Seslendirmede GERÇEK CANAVAR diye bir animasyon filmi vardı, orada OBLİNA diye bir seksi bağırsak kurdunu seslendirmiştim. Onu çok sevdim. Birde pamuk prensesin cadılarını ben seslendirdim.
Ne güzel gülüyorsunuz. Hep böyle misiniz?
Ben gülmeyi çok seviyorum. Çünkü ben hayatı çok seviyorum, çokta güzel sayılabilecek bir hayat yaşadım. Tabi ki benimde çok tatsız anlarım acılı dönemlerim oldu ama merakım hiç bitmedi. Anı yaşamaya çalışıyorum. Kalıcı değil hayat anın kıymeti bilmek lazım. Her zaman mutlu olmayı tercih ediyorum, beni yıkacak koşullar olmadığı sürece mutlu olmayı tercih ediyorum
Oyuncu olmak isteyen sinema tiyatro öğrencilerine, iyi bir oyuncu olmaları için tavsiyeniz ne olur?
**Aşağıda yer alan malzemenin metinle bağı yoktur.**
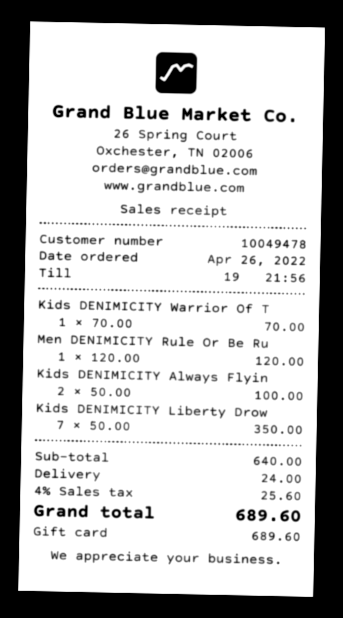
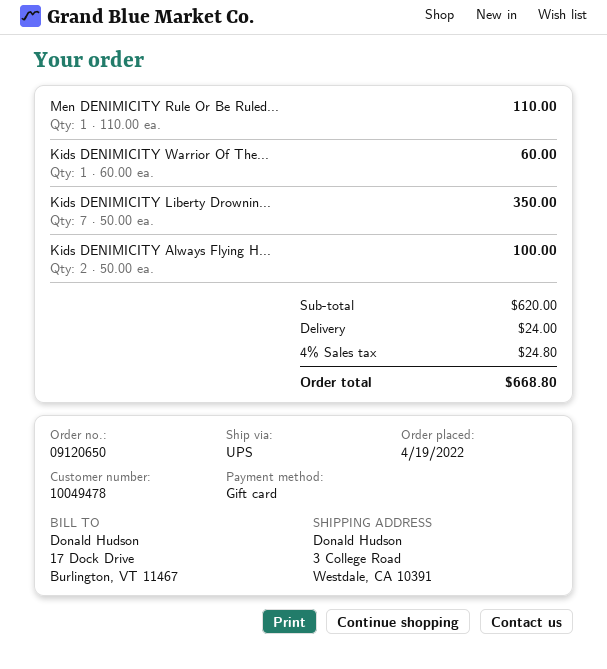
order date: 2022-04-26 -> 2022-04-19
Kids DENIMICITY Warrior Of T: 1 x 70.00 = 70.00 -> 1 x 60.00 = 60.00
Men DENIMICITY Rule Or Be Ru: 1 x 120.00 = 120.00 -> 1 x 110.00 = 110.00
subtotal: 640.00 -> 620.00
tax: 4% = 25.60 -> 4% = 24.80
total: 689.60 -> 668.80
Her şeyden evvel merak çok çok önemli ve bu merak önce kendinizi merak ederek başlayacak. Duygularınız tepkilerinizi o verirken vücudunuzda hangi kasların oynadığını, bedeninizi merak edeceksiniz. Bununla ilgili öğreneceksiniz. Sonra etrafınızda olan her şeyi merak edeceksiniz. Bir kez bu bilgileri edindikten sonra teknik bilgileri de elde etmeye çalışacaksınız ve bunların hepsinin harmanı olacak. Bazı insanlar vardır doğal yetenektir, hiçbir şeye ihtiyaç yoktur oynar. Bazı insanlar vardır, yeteneği gömüktür aldığı bir takım malzemelerin desteği ile çok güzel oyunculuklar ortaya çıkarabilir. Sevsinler merak etsinler çalışsınlar.
Sahne hayatınızdan bahsedebilir misiniz?
Konservatuarda bale öğrencisiyken 5 sene boyunca solfej dersi aldım. Çok iyi bir öğrenciydim. Müziğin teorisini çok iyi biliyordum. Babam zaten orkestra şefi ve şarkıcıydı. Babamla hazırlanarak, annemle kostümleri dikerek bir repertuar hazırlayarak sahneye çıktım. Sahneyi çok sevdim yaptığım bütün işlerden çok fazla sahneyi sevdim.
Çok sevdiğiniz halde sahneyi neden bıraktınız?
Okula zarar vereceği için bu teklifi kabul etmedik. Afiş kavgaları oluyordu benim vizyonuma hayata bakış açıma hitap etmeyen insanlarlaydım. Sahnenin üst kısmını seviyordum. Belli bir süre sonra burada ne işlim var demeye başladım. Tamda o sırada eşimle tanıştım sahneyi bırakmamın bahanesi oldu.
Parla Hanım Sağlık Çalışanlarına Mesajınız Var mı?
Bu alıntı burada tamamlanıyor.